If this sun is still in your photo, you’re going to experience some overexposed highlights no matter what — the sun is bright — but we want to minimize this as much as well can to get a well balanced shot. Our histogram tutorial will explain exactly how to make use of this powerful tool.

Sunrise and Sunset Photography Tutorial

4. Use a Tripod or Monopod

A tripod or monopod is great to use when photographing the sunsets because it allows you to use a slower shutter speed as well as a smaller aperture if you want to increase the depth of field. Using a slower shutter speed means that you can utilize a lower ISO, which will help to reduce the noise that often comes with shooting in low light conditions. If you’re using a telephoto lens, camera shake at slower shutter speeds can become especially noticeable in your shots, making a tripod or monopod a necessity. Even an inexpensive tripod like the Slik Sprint Pro II can help keep your camera and lens very stable for low light photography.

Sunrise and Sunset Photography Tutorial

5. Don’t Forget to Remove Polarizing Filters

If you’ve got a polarizing filter on your lens, don’t forget to remove it before sunrise or sunset. Circular polarizers are great filters to use to help saturate colors and improve contrast during the day and eliminate reflections on water and glass, but at sunrise and sunset, they won’t help improve the colors in the sky and they can actually block 1-2 stops of light, something you definitely don’t want while shooting in low-light conditions since it may force you to use a shutter speed that’s too slow or a high ISO that introduces too much noise.

Sunrise and Sunset Photography Tutorial

6. Don’t Leave too Soon

Don’t put away your camera too quickly — sometimes the sunrise and sunset is over quickly, but there are times when the colors can fade away, only to return five or ten minutes later, long after you thought the best part of the show would be over. This is especially true if there are clouds very high in the sky, which can be illuminated by the rising sun before we see it or by the setting sun long after it slips below the horizon. Stick around a bit longer and it might just pay off! Make sure to look behind you too — sometimes the most spectacular colors can sneak up on you.

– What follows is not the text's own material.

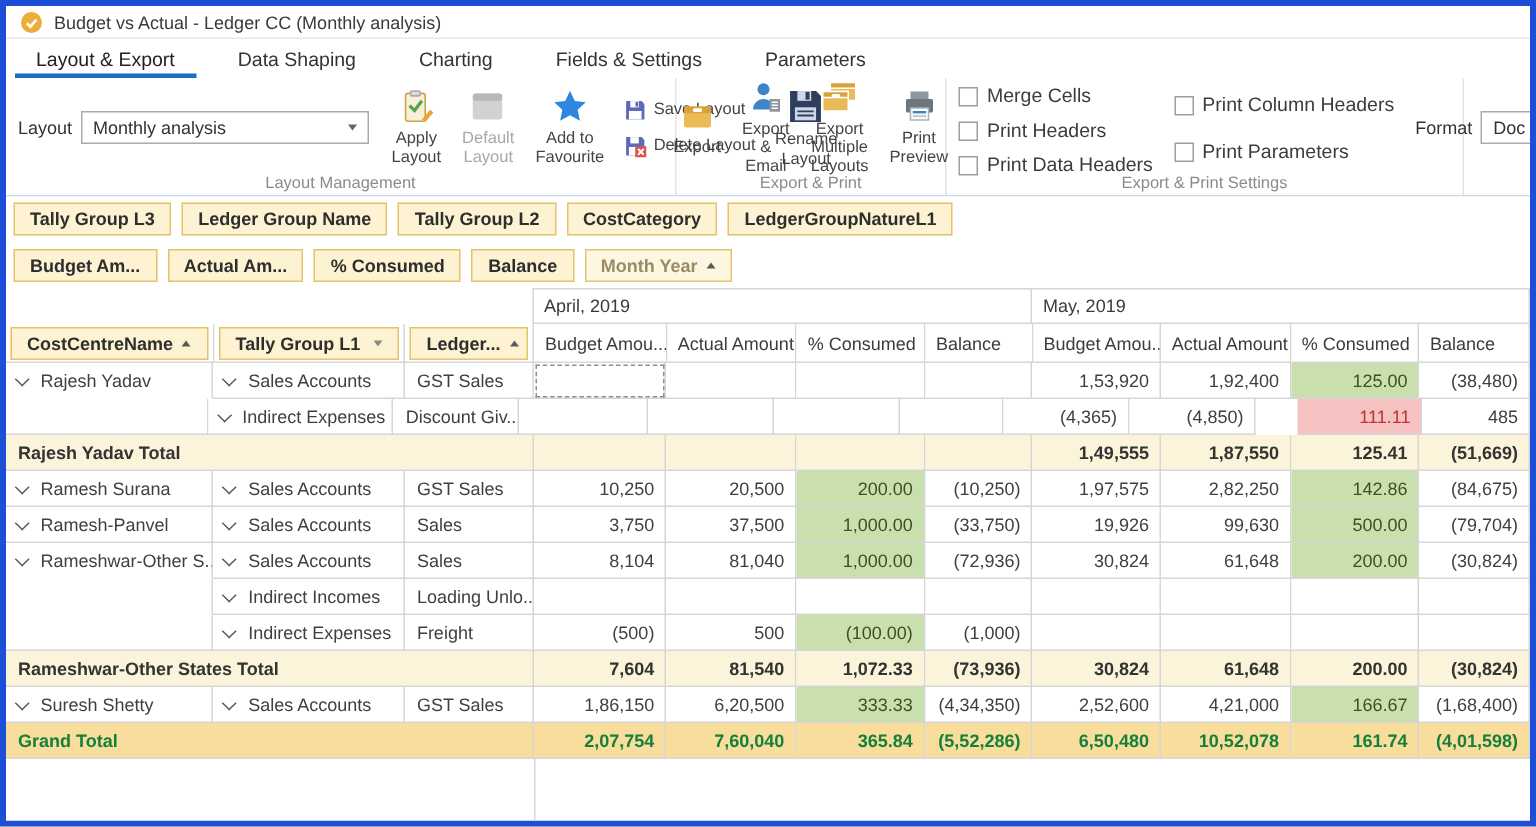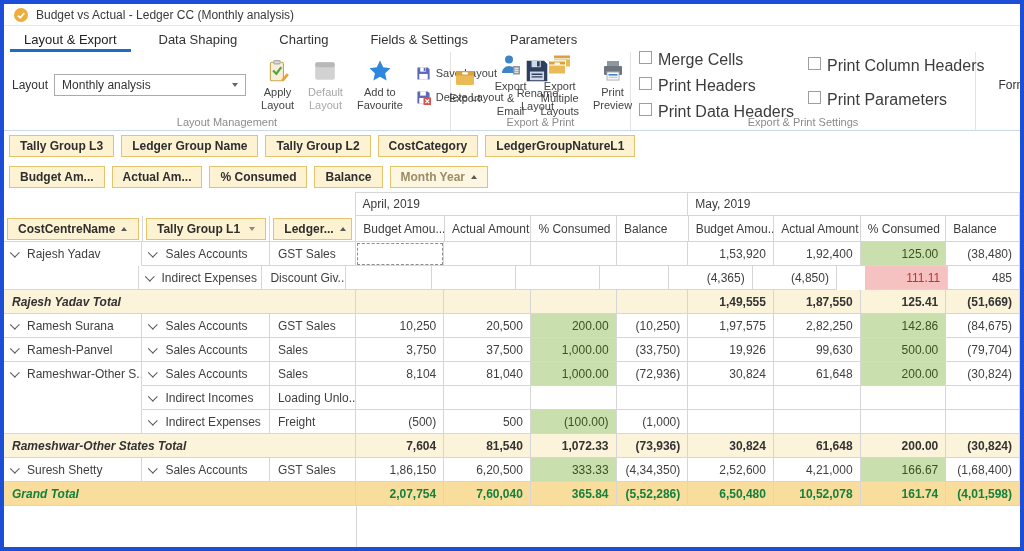"Merge Cells" .chk { align-items: flex-start -> flex-end; font-size: 16px -> 13px }
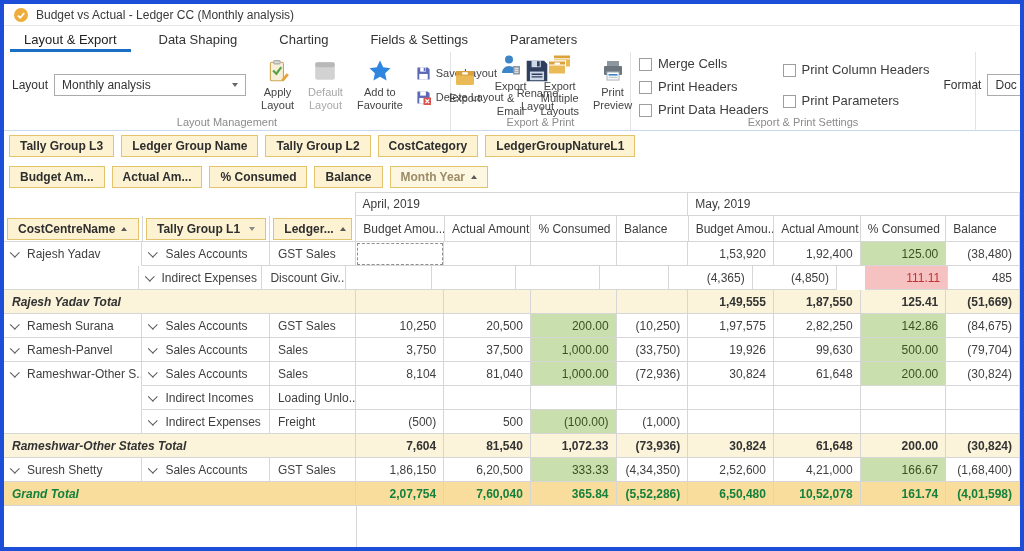"Rajesh Yadav Total" .rowlabel { font-style: italic -> none }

7. Capture Reflections on Water

Oceans, lakes, and rivers make for excellent places to photograph sunsets — not only is the sky above lit up with amazing colors, but these colors are often reflected in the water below!

8. Watch out for Lens Flare

Lens flare can add a creative element to your sunset photos, but sometimes its undesirable. If you’re shooting into the sun, make sure to review your images after taking them to make sure your scene isn’t obscured by a large lens flare.

sony-a7-28-70-sunset

9. Experiment with Long Exposure Photography

Long exposure photography involves using a longer exposure time than you normally would use to freeze action. By using a long exposure you can smooth out moving elements in your photo like clouds, waves, crowds, etc… At sunrise and sunset, you’ll find that using a shutter speed of 1/2 a second or more can really create a unique look in your photos.

If the sky is still bright, you’ll need to avoid overexposure by either lowering the ISO, reducing your aperture by increasing the f-stop, or by using a neutral density filter to decrease the light’s intensity. You can learn all about shooting long exposures at sunrise & sunset in this daytime long exposure tutorial.